German composer, critic and lexicographer (1681–1764)

Johann Mattheson (28 September 1681 – 17 April 1764) was a German composer, critic, lexicographer and music theorist. His writings on the late Baroque and early Classical period were highly influential, specifically, "his biographical and theoretical works were widely disseminated and served as the source for all subsequent lexicographers and historians".

==Early life and career==
Johann Mattheson was born on 28 September 1681 in Hamburg. The son of a prosperous tax collector, Mattheson received a broad liberal education and, aside from general musical training, took lessons in keyboard instruments, violin, composition and singing. By age nine he was singing and playing the organ in church and was a member of the chorus of the Hamburg opera. He made his solo debut with the Hamburg opera in 1696 in female roles and, after his voice changed, sang tenor at the opera, conducted rehearsals and composed operas himself. He was cantor at St. Mary's Cathedral, Hamburg from 1718 until increasing deafness led to his retirement from that post in 1728.

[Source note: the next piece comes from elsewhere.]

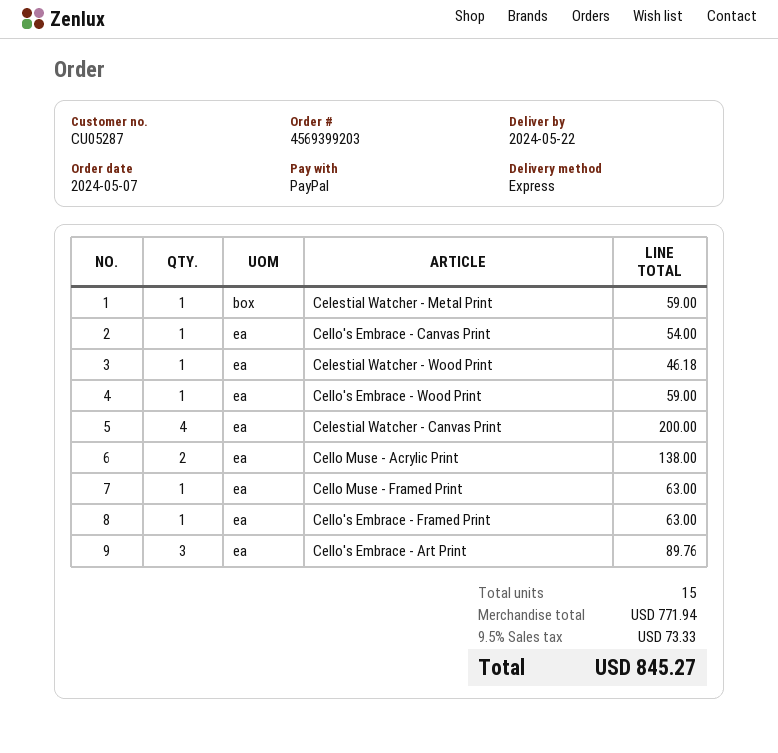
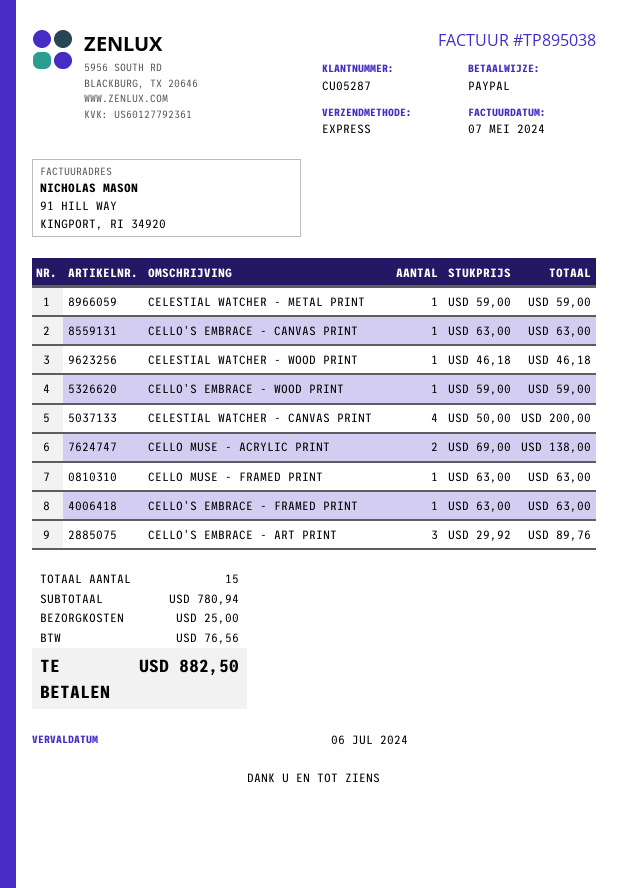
Cello's Embrace - Canvas Print: 1 for 54.00 -> 1 for 63.00
subtotal: 771.94 -> 780.94
shipping: none -> 25.00
tax: 73.33 -> 76.56
total: 845.27 -> 882.50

Mattheson's chief occupation from 1706 was as a professional diplomat. He had studied English in school and spoke it fluently. He became tutor to the son of the English ambassador Sir John Wich and then secretary to the ambassador. He went on diplomatic missions abroad representing the ambassador. In 1709 he married Catharina Jennings, the daughter of an English clergyman; they did not have any children.

== Friendship with Handel ==
Mattheson was a close friend of George Frideric Handel, although he nearly killed Handel in a sudden quarrel during a performance of Mattheson's opera Die unglückselige Kleopatra, Königin von Ägypten in 1704. Handel was saved only by a large button which turned aside Mattheson's sword. The two were afterwards reconciled and remained in correspondence for life: shortly after his friend's death, Mattheson translated John Mainwaring's biography of Handel into German and had it published in Hamburg at his own expense ("auf Kosten des Übersetzers") in 1761.

==Death==
After his death in 1764, Johann Mattheson was buried in the vault of Hamburg's St. Michaelis Church where his grave can be visited.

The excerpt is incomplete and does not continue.